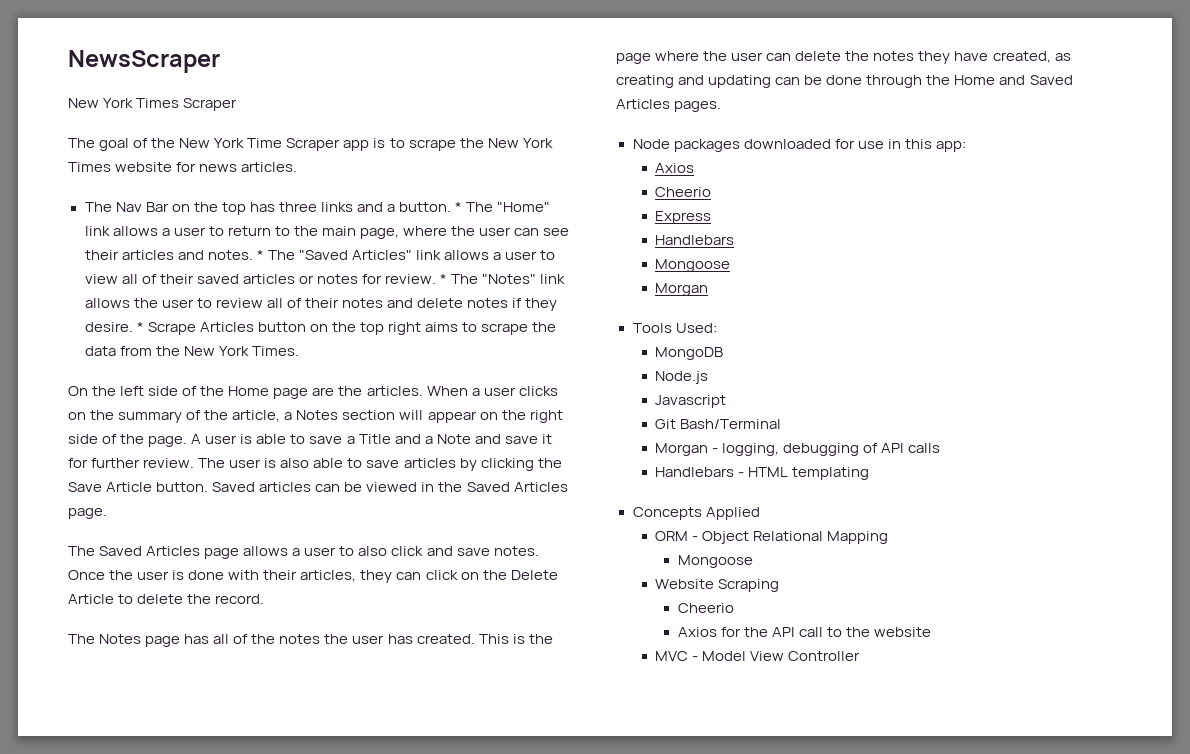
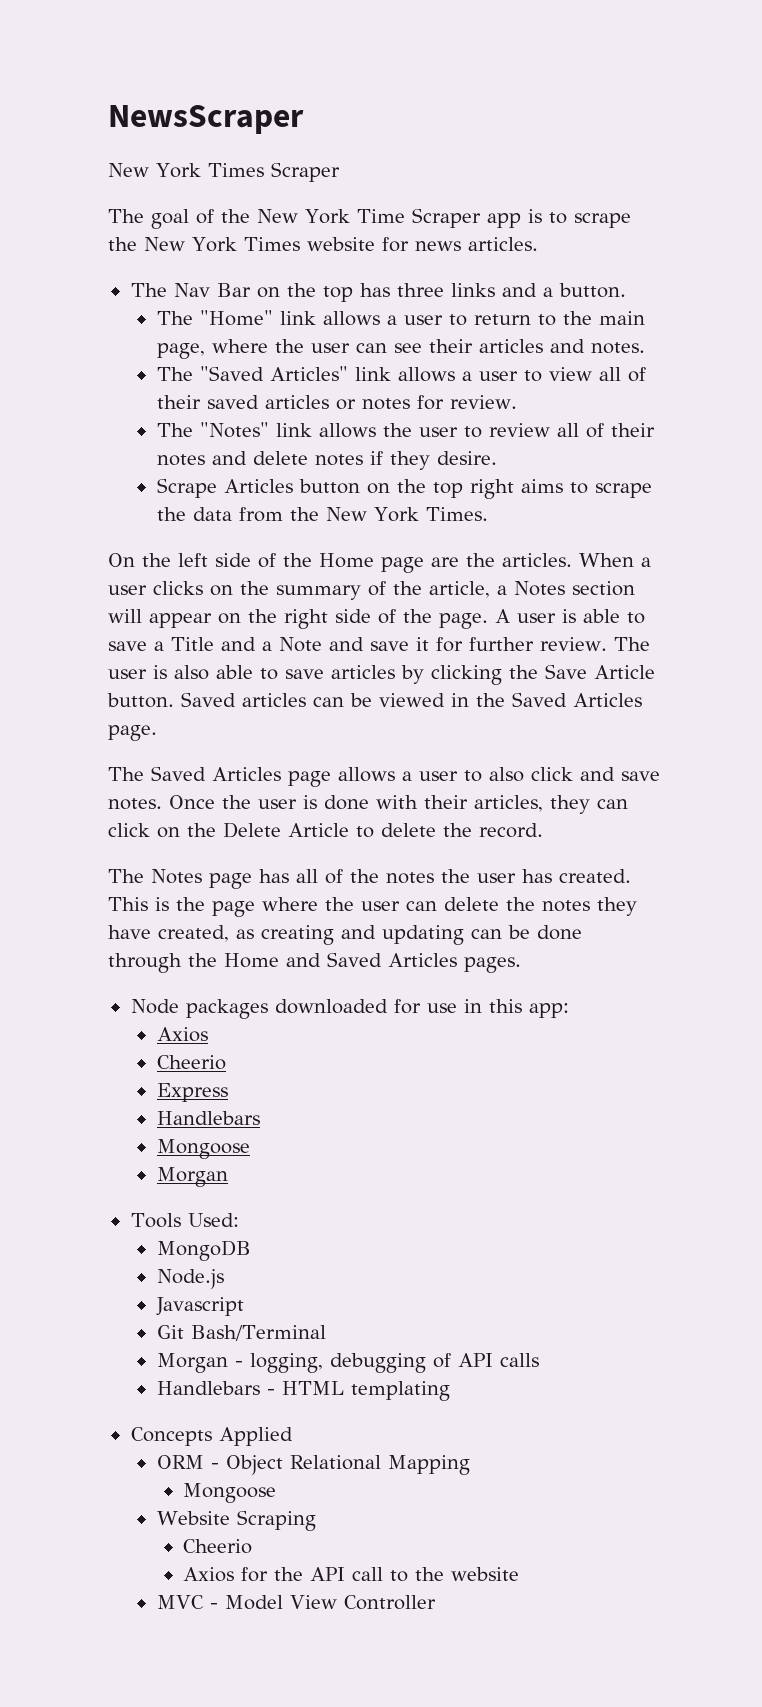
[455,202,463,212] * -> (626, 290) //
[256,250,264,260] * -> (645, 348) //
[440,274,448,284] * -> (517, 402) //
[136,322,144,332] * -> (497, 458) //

...

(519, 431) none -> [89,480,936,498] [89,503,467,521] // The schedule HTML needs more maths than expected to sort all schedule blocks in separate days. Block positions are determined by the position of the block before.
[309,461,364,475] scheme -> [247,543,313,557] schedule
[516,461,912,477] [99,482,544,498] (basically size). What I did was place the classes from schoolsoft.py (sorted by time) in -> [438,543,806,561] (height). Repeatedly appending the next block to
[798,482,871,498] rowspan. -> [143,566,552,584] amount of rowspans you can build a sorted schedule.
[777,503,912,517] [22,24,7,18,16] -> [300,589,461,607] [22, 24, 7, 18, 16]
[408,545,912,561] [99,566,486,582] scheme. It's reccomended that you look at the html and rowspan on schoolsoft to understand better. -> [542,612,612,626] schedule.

→ **Task**
Using the entries, count how many lines contain the string "rowspan". Write only the number.

→ **Response for this exercise**
2